Renal inflammation promotes hypertension in systemic lupus erythematosus (SLE). Our recent studies suggest that renal inflammation is regulated by the vagally-mediated cholinergic anti-inflammatory pathway, and that vagal tone is reduced in SLE mice. We found that augmenting central bioavailability of acetylcholine via the acetylcholinesterase inhibitor, galantamine, increases vagal tone and reduces renal inflammation and mean arterial pressure (MAP) in SLE mice after two weeks. However, the long-term efficacy and therapeutic potential of galantamine are unknown. Thus, we hypothesized that chronic galantamine administration would effectively halt the progression of SLE hypertension and renal injury. Starting at 20 weeks of age, female SLE ( NZBWF1 ) and control ( NZW ) mice received galantamine hydrobromide (3 mg/kg/day, SQ) or vehicle continuously for 16 weeks via osmotic minipump. At 35 weeks, mice were placed in metabolic cages for urine collection, carotid catheters were implanted to assess MAP in conscious mice, and tissues were harvested. MAP (mmHg, n=4-6) was higher in SLE mice than controls (161.9±9.9 vs. 128.3±0.9, p=0.001) and long-term galantamine treatment prevented further increases in MAP in SLE mice (161.9±9.9 vs. 138.3±4.9, p= 0.01). Survival rate was lower in SLE mice compared to controls (50% vs. 100%) and galantamine improved survival to 70% in SLE mice. Eighty percent (4 of 5) of SLE mice had urinary albumin over 300 mg/dL and chronic galantamine lowered the prevalence to 57% (4 of 7); no controls had albuminuria. There was no difference in CD3+CD4+ T cells amongst groups, but the percentage of renal CD3+CD8+ T cells was increased in SLE mice compared to controls (29.7±2.2 vs. 12.8±0.79, p<0.0001, n=4-7) and galantamine reduced this percentage in SLE mice (29.7±2.2 vs. 22.9±1.2, p=0.0261).
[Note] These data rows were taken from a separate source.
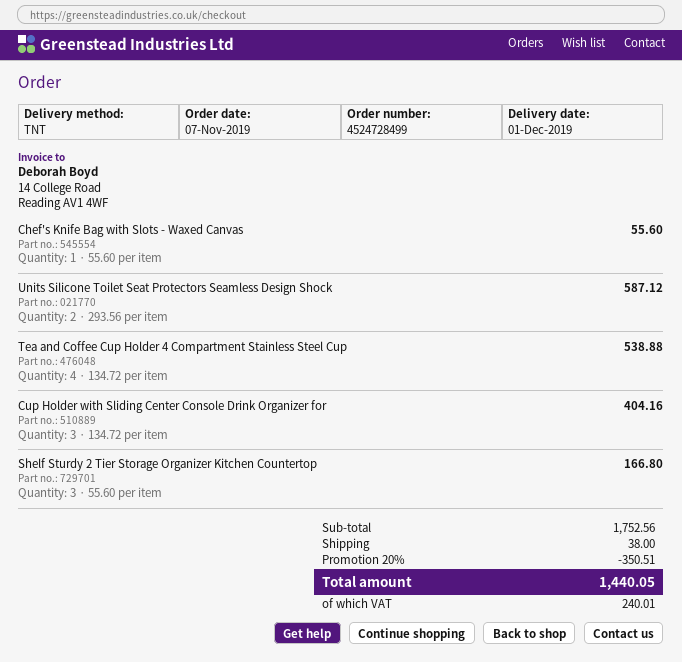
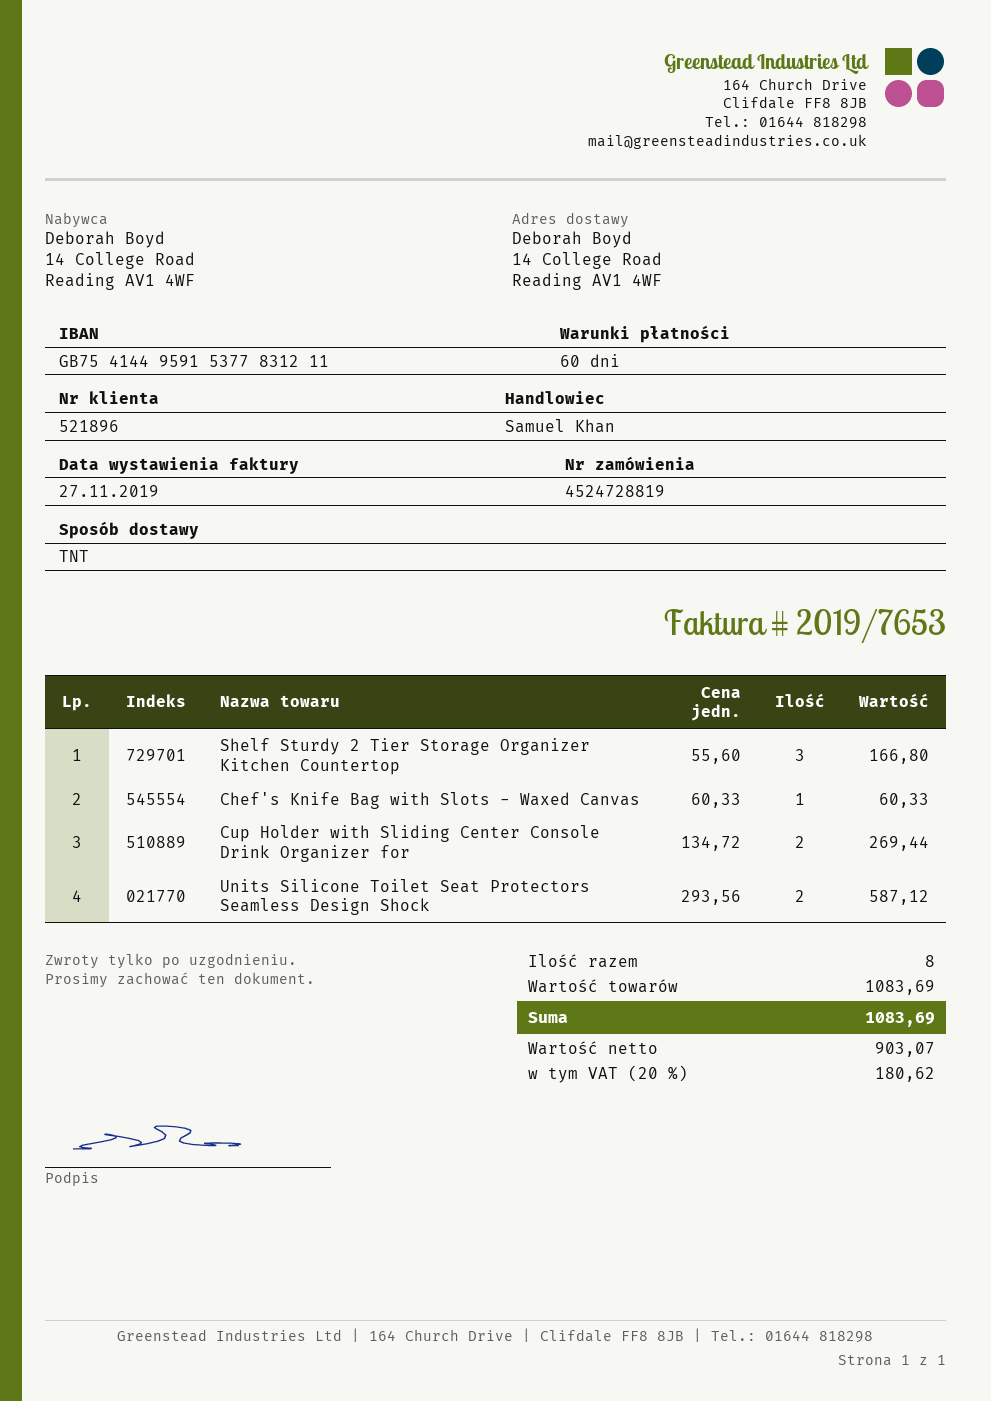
order number: 4524728499 -> 4524728819
Chef's Knife Bag with Slots - Waxed Canvas: 1 x 55.60 = 55.60 -> 1 x 60.33 = 60.33
Tea and Coffee Cup Holder 4 Compartment Stainless Steel Cup: 4 x 134.72 = 538.88 -> none
Cup Holder with Sliding Center Console Drink Organizer for: 3 x 134.72 = 404.16 -> 2 x 134.72 = 269.44
subtotal: 1752.56 -> 1083.69
discount: 20% = 350.51 -> none
shipping: 38.00 -> none
tax: 240.01 -> 180.62
total: 1440.05 -> 1083.69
Taken together, our data indicate chronic augmentation of central acetylcholine bioavailability is protective against SLE hypertension since it improves survival rate, decreases renal injury and alters cytotoxic renal immune cell populations. These data further support acetylcholinesterase inhibition as a novel therapeutic option for hypertension associated with autoimmunity.